The Razorback iron project is an open-pit iron concentrate mine proposed to be developed by iron ore mining company Magnetite Mines in South Australia.
A pre-feasibility study released in 2013 indicated that the mine will have an estimated production of four million tonnes per annum (Mtpa) to 9Mtpa of concentrate. The project development was affected by a decline in iron ore prices, resulting in a slowdown in development activities in 2013. A scoping study completed in 2019 provided positive results.
Announced in July 2021, a pre-feasibility study on the Razorback iron project envisaged a net present value (NPV) of A$296m ($222.61m) and a life of mine (LOM) of 37 years.
Razorback iron project location and geology
The Razorback project is located in South Australia, approximately 40km south of Yunta and the Barrier Highway. It encompasses five exploration licences spanning approximately 1,520km² within the Braemar Iron Formation in South Australia.
The iron ore mining project lies within the Adelaide Geosyncline, a linear tectonic rift basin trending north-south to north-east and comprising late Proterozoic and early Cambrian era sediments. The magnetite deposit at the project site is hosted by the Neoproterozoic glaciogenic meta-sediment of the Braemar Iron Formation.
Razorback iron project mineralisation and reserves
The mineralisation within the Braemar Iron Formation occurs in a simple dipping tabular body featuring minor faulting, folding and intrusives with typically fine-grained ironstones. It is present as magnetite, quartz, and hematite, with lesser amounts of sericite, apatite, dolomite, feldspar, and chlorite. The non-ferruginous bands comprise biotite, dolomite, quartz, sericite, plagioclase, and chlorite, with traces of hematite and magnetite.
The probable mineral reserves at the Razorback iron project were estimated at 472.7Mt, as of May 2021.
Mining methods at Razorback iron ore project
The magnetite project will utilise traditional open-pit mining methods involving drill, blast, load, and haul operations. The proposed mining fleet includes a 350t excavator as a primary unit with front end loader (FEL) backup for loading medium-class rear dump trucks with load capacities of 150t to 190t.

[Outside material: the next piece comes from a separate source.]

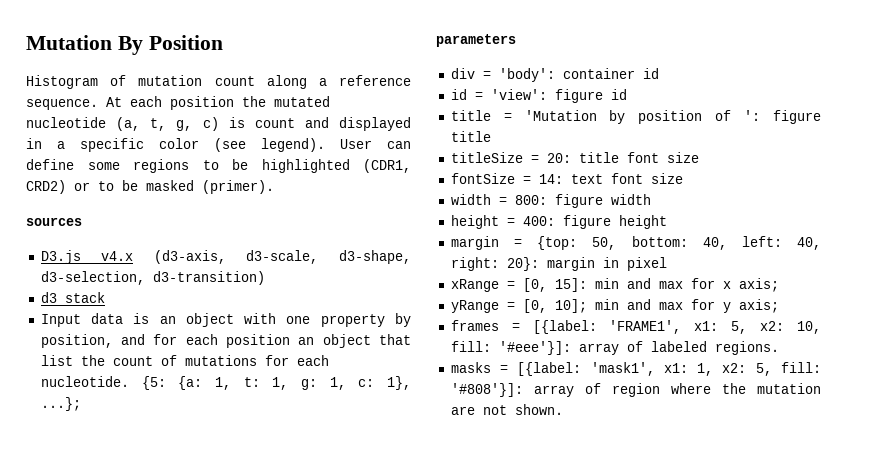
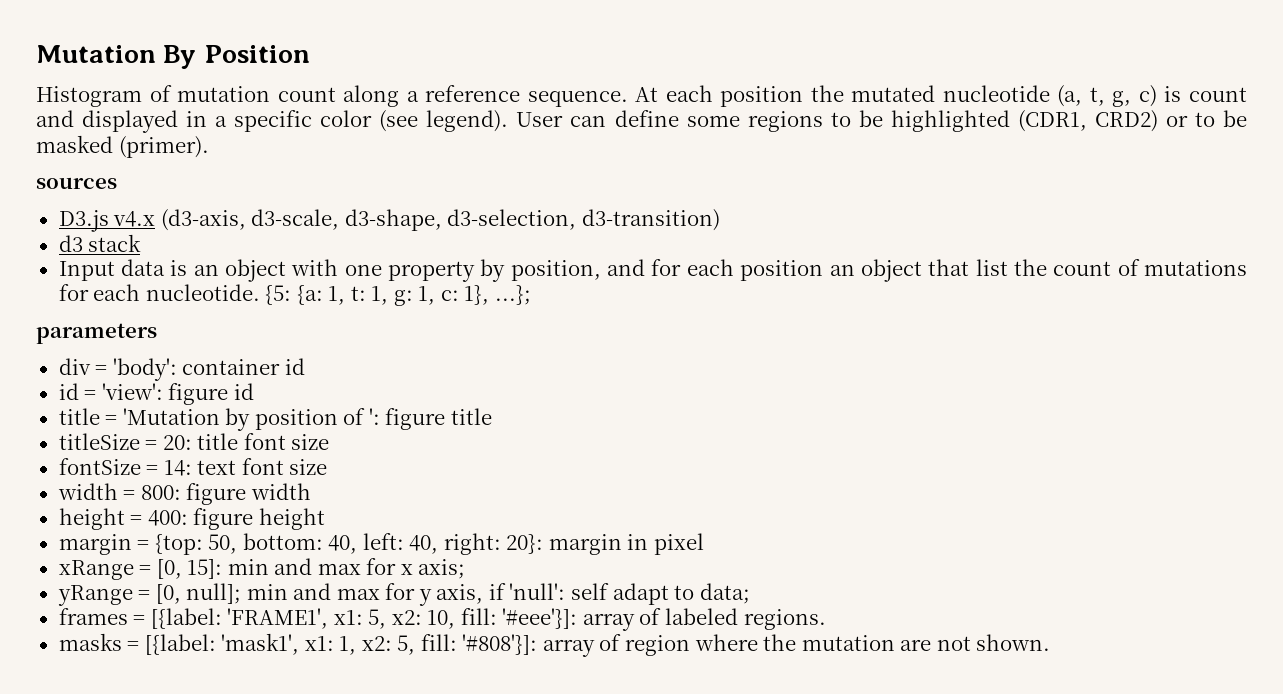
[554,299,587,313] 10]; -> [186,583,242,604] null];
[738,299,779,313] axis; -> [436,583,750,605] axis, if 'null': self adapt to data;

The life of mine (LOM) stripping ratio is planned at 1:0.16, starting with a ratio of 1:0.20 in the first five years of production. The pit walls will be angled at 75° with a berm width of 8.5m and a bench height of 20m. The blasting height will be 10m while the mining benches will be excavated at 2m x 5m flitches to improve ore selectivity.
Ore processing at Razorback project
The run of mine (ROM) ore will undergo crushing in a primary gyratory crusher followed by secondary cone crushers. It will undergo grinding in two high-pressure grinding rolls (HPGRs) operating in series, followed by magnetic separation in a primary magnetic separation circuit, including a single-stage counter-rotation low-intensity magnetic separator (LIMS). Secondary grinding will be conducted in a ball mill and the ore will be passed on to the secondary magnetic separation stage.
The concentrate from the secondary magnetic separation will be transferred to the rougher flotation circuit to remove non-ferrous materials, particularly silica. The iron-rich flotation tailings will be sent to the concentrate thickener while the silica-rich flotation concentrate will report to the fine grinding mill, which is envisaged to be a high-intensity grinding mill (HIGmill) or IsaMill operating in an open circuit. The mill will utilise a stirred milling method that focuses on particle-on-particle abrasion and attrition forces for size reduction.
The finely ground product slurry will be processed through cleaner magnetic separators to produce the magnetite concentrate. The proposed processing method has an estimated recovery rate of 16% based on a plant throughput of 12.8Mtpa to produce up to 68.5% iron (Fe) concentrate.
Infrastructure of Razorback iron ore project
The project site will be accessible via a new 44km-long access/haul road from the Barrier Highway.
The electricity required for the project will be drawn via the ElectraNet 132kV supply line from Robertstown Substation, which is approximately 130km away from the site. The transmission line is expected to be connected to a new 132/11kV substation at the project site.
Contractors involved in the iron ore project
Multinational consultancy and engineering firm Hatch provided metallurgical and mineralogical review, and processing plant design, engineering and optimisation. Hatch and Australian geotechnical and water services specialist PSM provided the tailings storage facility design and review services for the pre-feasibility study.
The pit optimisation studies, mine design, scheduling and mining cost modelling were completed by Orelogy Mine Consulting, a consultancy firm based in Australia.
Mining consultancy company McElroy Bryan Geological Services (MBGS) was selected to perform geological and geophysical studies and reviews.